There is probably one point about health-care reform that everyone in Washington can agree about: It isn’t easy. That hasn’t stopped Massachusetts from staying the course and pursuing the so-called “Triple Aim” goal of a reformed health-care system: better health, better care, and lower cost.
There may not be universal agreement about the best way to reach our ultimate goals, but there is considerable consensus on the attributes that such a redesigned health-care system would possess. A transformed system would provide seamless transitions along the continuum of care; it would be simple enough that the public would not need a medical degree to understand it; it would be sensible enough to invest in public health and preventative care; and it would create aligned incentives so that patients, care givers, government regulators, and commercial insurers were all working toward achieving the “Triple Aim.”
Those attributes don’t adequately exist in today’s health-care system, but we are getting there.
We have to move from current isolated islands of care by building connections among care givers. If we are going to have the resources available to both promote health and to deliver care to everyone in an effective and efficient manner, we need better coordination, communication, and collaboration. Caregivers throughout the continuum of care will need to come together in creative ways from clinical affiliation to mergers to new partnerships such as “accountable care organizations.”
Some call that development “consolidation” and some level of consolidation is as inevitable as it is invaluable. For patients who justly feel lost or confused in the current delivery system; for policymakers who realize that behavioral health problems need to be integrated into the physical care system; for employers who demand greater efficiency in the delivery of care; for government that continually pays caregivers less than the actual cost of care; and for insures who shift their financial risk onto providers, the coming together of caregivers offers a compelling and sensible solution.
Does coming together mean that local community hospitals and smaller physician practices will disappear? No. But the consolidation is a national trend and it won’t go away. The IT resources required to marry clinical and cost-of-care data, invest in state of the art technology, and train and deploy care managers and health coaches to engage patients outside of the acute care setting will be considerable. So every provider will need to adapt and many will need to connect to other providers. And, they will. The biggest challenge falls upon the hospitals that serve economically strained communities. These are the hospitals that suffer the most from low government and commercial insurer payments. They will require meaningful support through the transition of the health-care system.
Government and the insurance industry shouldn’t send out conflicting signals: rapidly build new integrated systems of care that can produce effective and efficient care, but on the other hand say don’t build connections to other providers. Such mixed signals are surfacing.
The insurance industry’s position of opposing provider consolidation is perplexing because their new insurance products increasingly require scale and resources, most easily achieved through greater provider consolidation. Their position is also quite ironic since just three commercial insurance companies control 80 percent of the private health insurance market in Massachusetts. Those same insurers sit upon hundreds of millions of dollars in excess financial reserves even as they shift more of their financial risk onto providers.
Government is also developing payment and delivery models for Medicaid, Medicare, and insurance products for state employees that push providers into greater consolidation. More than 55 percent of hospital patient admissions come from government programs and its share is growing, so what government requires of providers matters a great deal.

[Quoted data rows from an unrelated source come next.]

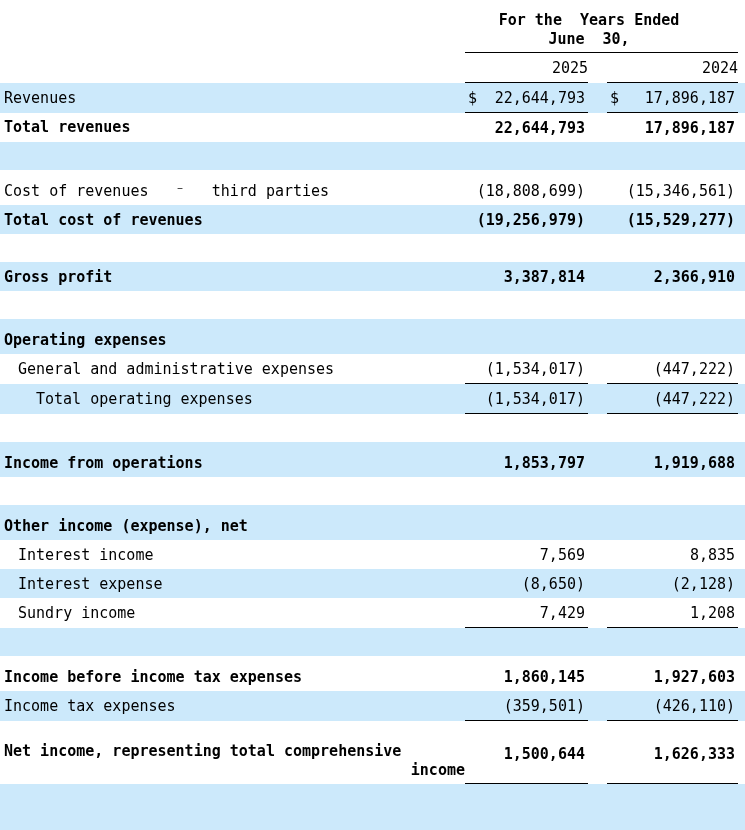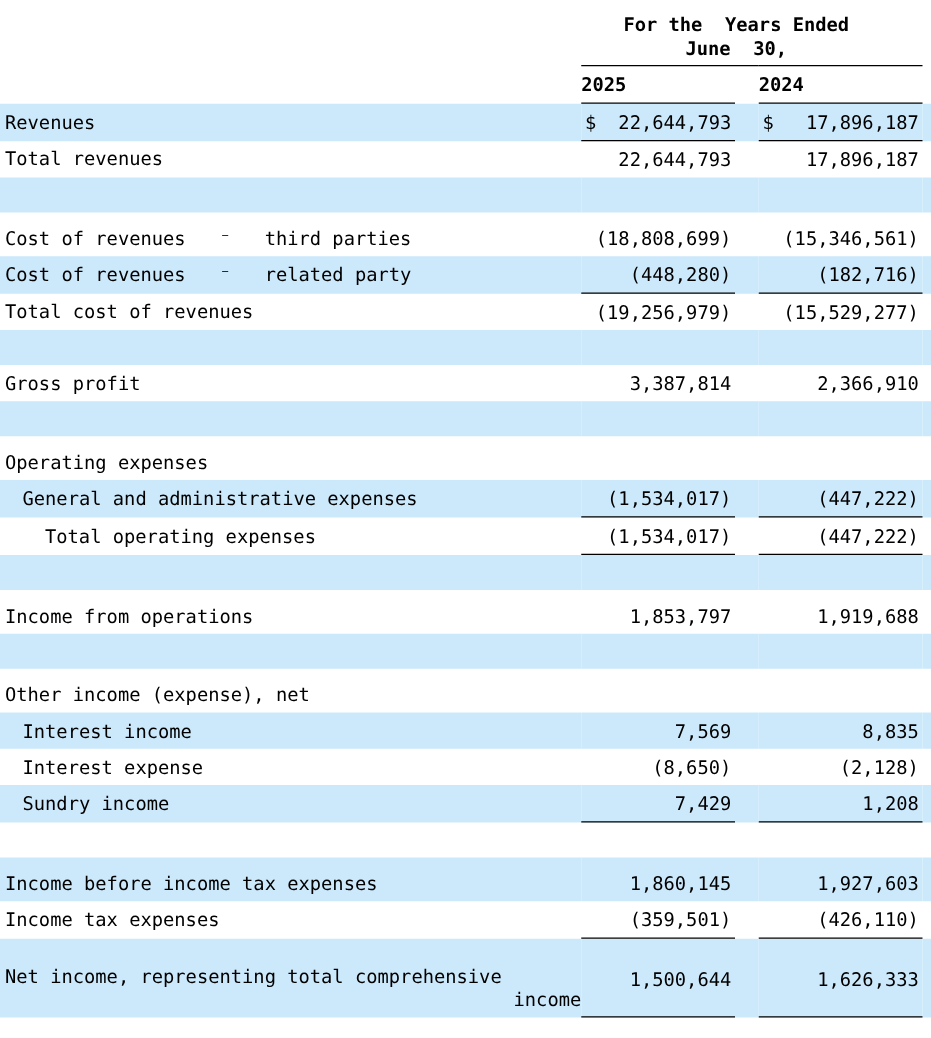"2025" td.ch { font-weight: bold -> normal; text-align: left -> right }
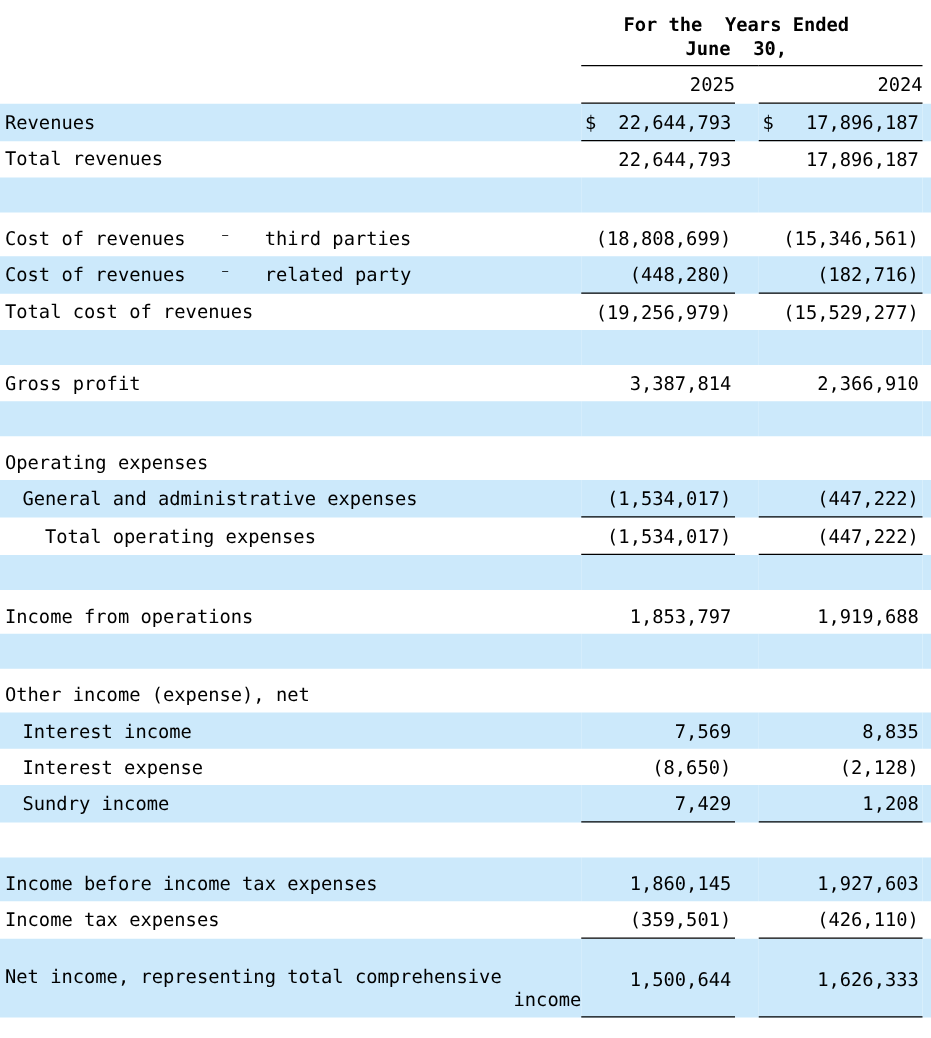"Total revenues" tr.b { font-weight: normal -> bold }
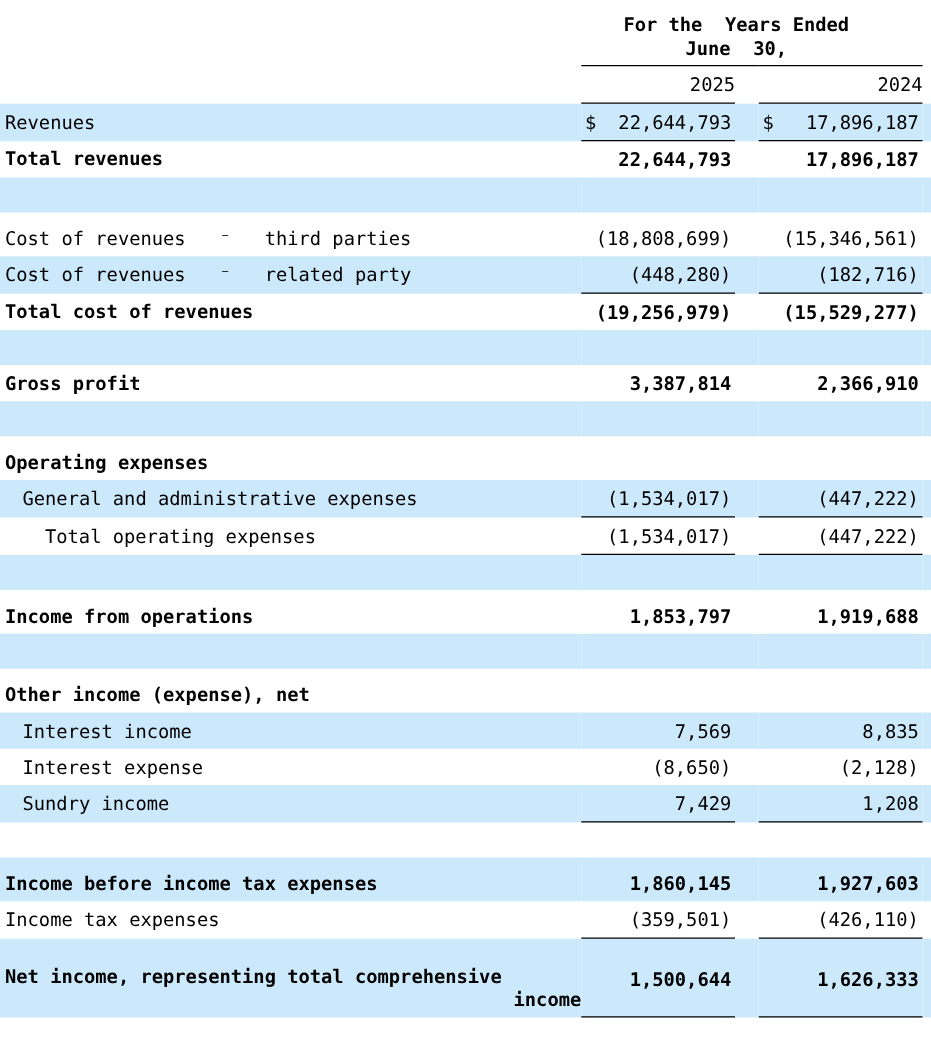"Cost of revenues ⁻ related" tr { html: <tr> <td>Cost of revenues ⁻ related party</td> <td>(448,280)</td> <td></td> <td>(182,716)</td> <td></td> </tr> -> none }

Are there sound policy reasons for inquiring into the consolidation trend among providers? Yes. Consolidation, whether by providers or insurers, should be placed under appropriate scrutiny. That is exactly what Chapter 224 already does for providers. Provider consolidation, as should be the case for insurer consolidation, must be about improving the health-care system along the lines of the “Triple Aim,” not simply focused on revenues.
Government should hold providers and insurers accountable, but it should not presume that consolidation is necessarily bad nor should it create needless and reactionary barriers to consolidation. It is also critically important that any review criteria be clear, objective, transparent and reasonable, and applied consistently and without undue delays.
A key aspect of accountability is transparency. That is why we encourage the insurance industry to support pending legislation that will increase the transparency of data for health-care consumers by requiring the Division of Insurance to make current insurer public filings publicly available on the Division website in a manner that is easily accessible. The insurance industry has opposed this consumer information legislation, and in the spirit of a more accountable health-care system this would be a good time to change that position.